The catalogue of newly found planets is becoming richer by the day. By one new estimate, virtually all the billions of stars in the Milky Way could have a planet orbiting them.
Planets orbiting other stars may be a dime a dozen in the Milky Way, but cheap hardly means boring.
From a new pair of planets like Tatooine of "Star Wars" fame, each with its own pair of suns, to a trio of small rocky planets zipping around a red-dwarf star, the cosmos presents a breathtaking plethora of planetary systems. A new estimate suggests that the Milky Way's population of planets exceeds 100 billion.
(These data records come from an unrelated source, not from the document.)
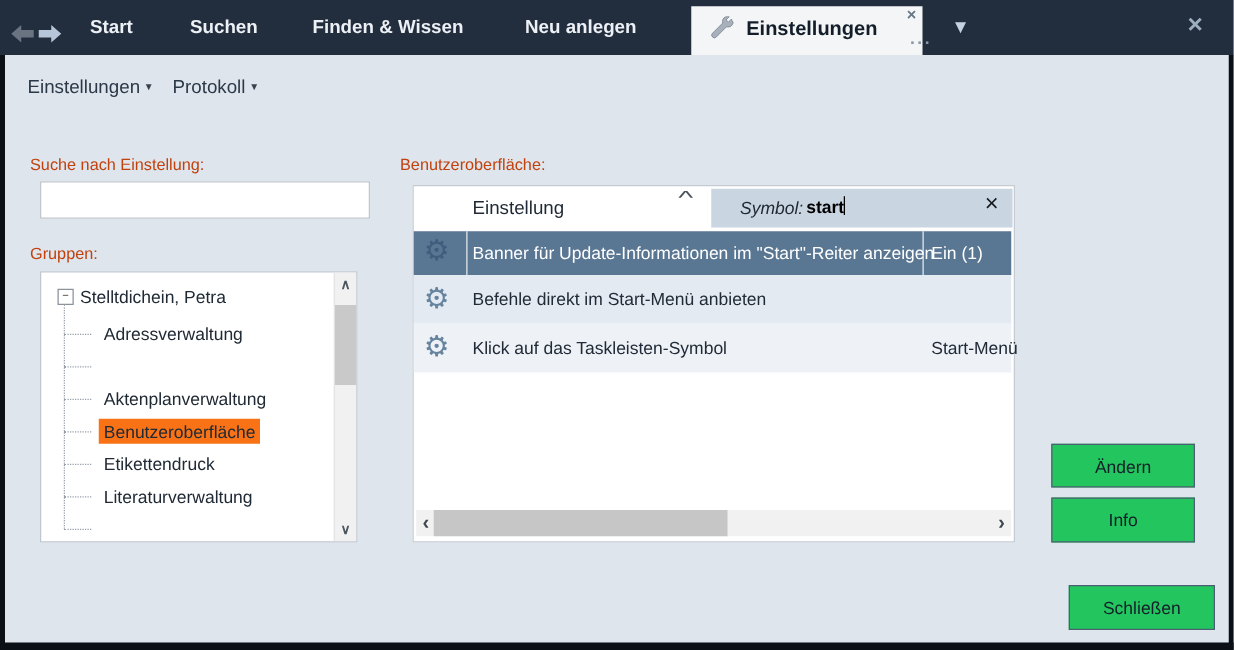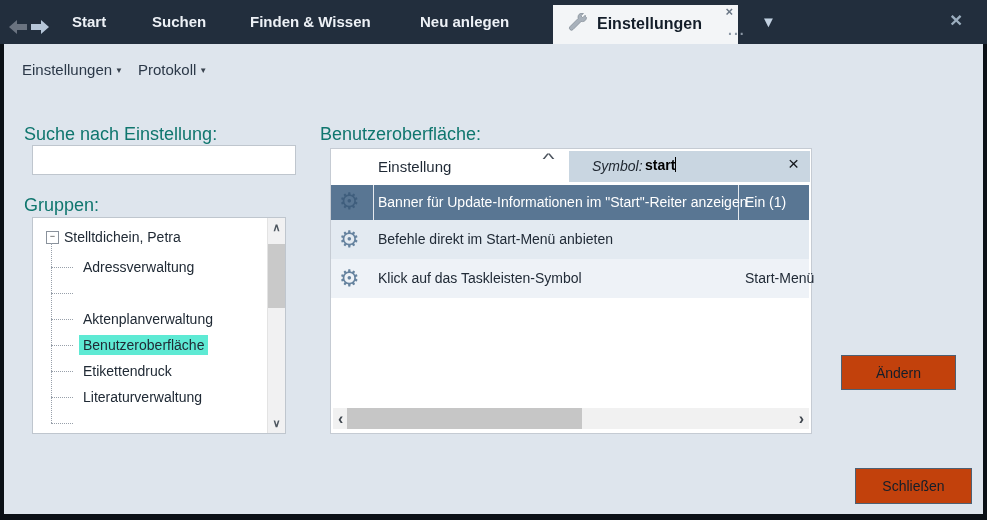--- a/index.html
+++ b/index.html
@@ -15,31 +15,31 @@
   .tab-close{position:absolute;right:5px;top:-1px;font-size:13px;font-weight:bold;color:#6a7685;}
   .overflow-dots{position:absolute;left:728px;top:22px;color:#8b97a5;font-weight:bold;font-size:14px;letter-spacing:2px;}
   .tb-dropdown{position:absolute;left:761px;top:13px;font-size:15px;color:#c3d2e2;}
   .window-close{position:absolute;left:950px;top:8px;font-size:21px;font-weight:bold;color:#9caebf;}
 
   
   .menu-item{position:absolute;top:61px;font-size:15px;color:#2b3848;white-space:nowrap;}
   .menu-item .dd{font-size:8px;color:#39434f;vertical-align:2px;margin-left:3px;}
 
   
-  .panel-label{position:absolute;font-size:18px;color:#0f766e;white-space:nowrap;}
+  .panel-label{position:absolute;font-size:13px;color:#c2410c;white-space:nowrap;}
   .text-input{position:absolute;left:32px;top:145px;width:250px;height:28px;background:#fff;border:1px solid #bfc6ce;font-size:14px;padding:0 6px;box-sizing:content-box;}
 
   
   .treebox{position:absolute;left:32px;top:217px;width:252px;height:215px;background:#fff;border:1px solid #bfc6ce;overflow:hidden;}
   .tree-root-label{position:absolute;left:31px;top:11px;font-size:14px;color:#202a35;white-space:nowrap;}
   .expand-box{position:absolute;left:13px;top:13px;width:11px;height:11px;background:#fff;border:1px solid #8a929c;font-size:9px;line-height:9px;text-align:center;color:#333;}
   .tree-vline{position:absolute;left:18px;top:25px;height:180px;border-left:1px dotted #98a0aa;}
   .tree-child{position:absolute;left:46px;height:26px;display:flex;align-items:center;font-size:14px;color:#202a35;white-space:nowrap;}
   .tree-child .lbl{padding:2px 4px;}
-  .tree-child .sel{background:#5eead4;}
+  .tree-child .sel{background:#f97316;}
   .tree-conn{position:absolute;left:18px;width:22px;border-top:1px dotted #98a0aa;}
   .vscroll{position:absolute;right:0;top:0;width:17px;height:100%;background:#f1f1f2;border-left:1px solid #e3e3e3;}
   .vscroll .arr{position:absolute;left:0;width:17px;text-align:center;font-size:11px;color:#4d565f;font-weight:bold;}
   .vthumb{position:absolute;left:0px;top:26px;width:17px;height:64px;background:#c9c9c9;}
 
   
   .table{position:absolute;left:330px;top:148px;width:480px;height:284px;background:#fff;border:1px solid #c5cbd3;}
   .thead-label{position:absolute;left:47px;top:9px;font-size:15px;color:#1f2935;}
   .sort-ind{position:absolute;left:214px;top:1px;font-size:15px;color:#4c545e;transform:scaleX(1.7);}
   .search-overlay{position:absolute;left:238px;top:2px;width:241px;height:31px;background:#c9d6e1;}
@@ -57,21 +57,21 @@
   .rname{position:absolute;left:47px;font-size:14px;white-space:nowrap;}
   .rvalue{position:absolute;left:414px;font-size:14px;white-space:nowrap;}
   .row1 .rname,.row1 .rvalue{top:9px;}
   .row2 .rname,.row3 .rname,.row3 .rvalue{top:11px;}
   .vsep{position:absolute;top:0;width:1px;height:100%;background:#fff;opacity:.85;}
   .hscroll{position:absolute;left:2px;top:259px;width:476px;height:21px;background:#f1f1f1;}
   .hthumb{position:absolute;left:14px;top:0;width:235px;height:21px;background:#c6c6c6;}
   .hscroll .arr{position:absolute;top:0px;font-size:16px;font-weight:bold;color:#3f464e;line-height:21px;}
 
   
-  .btn{position:absolute;background:#c2410c;border:1px solid #4d6073;color:#141e2a;font-size:14px;display:flex;align-items:center;justify-content:center;cursor:default;}
+  .btn{position:absolute;background:#22c55e;border:1px solid #4d6073;color:#141e2a;font-size:14px;display:flex;align-items:center;justify-content:center;cursor:default;}
   .btn-aendern{left:841px;top:355px;width:113px;height:33px;}
   .btn-info{left:841px;top:398px;width:113px;height:34px;}
   .btn-schliessen{left:855px;top:468px;width:115px;height:34px;}
 
   
   .b-left{position:absolute;left:0;top:44px;width:4px;height:476px;background:#0b1016;}
   .b-right{position:absolute;left:983px;top:44px;width:4px;height:476px;background:#0b1016;}
   .b-bottom{position:absolute;left:0;top:514px;width:987px;height:6px;background:#0b1016;}
 </style>
 </head>
@@ -184,18 +184,19 @@
     </div>
 
     <div class="hscroll">
       <span class="arr" style="left:5px">‹</span>
       <div class="hthumb"></div>
       <span class="arr" style="right:5px">›</span>
     </div>
   </div>
 
   <div class="btn btn-aendern">Ändern</div>
+  <div class="btn btn-info">Info</div>
   <div class="btn btn-schliessen">Schließen</div>
 
   <div class="b-left"></div>
   <div class="b-right"></div>
   <div class="b-bottom"></div>
 </div>
 
 </body></html>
The ultimate goal is to find Earth-size planets orbiting in a star's habitable zone – the place where a planet, with the right atmosphere, can host water as liquid, ice, and gas on its surface.
While no Earth-scale planets in this Goldilocks zone have yet appeared, "these latest observations make it extremely likely that Earth-scale planets in the habitable zone exist, probably in large numbers," says Philip Armitage, an astrophysicist at the University of Colorado at Boulder.
Three results highlighted at the meeting speak volumes about how far researchers have come in the 16 years since astronomers detected the first exoplanet orbiting a sun-like star.
Between 600 and 700 extrasolar planets have been confirmed, depending on which online catalog keeps tally. NASA's Kepler mission has accounted for 35 of these, with another 2,326 "planet candidates" awaiting evaluation.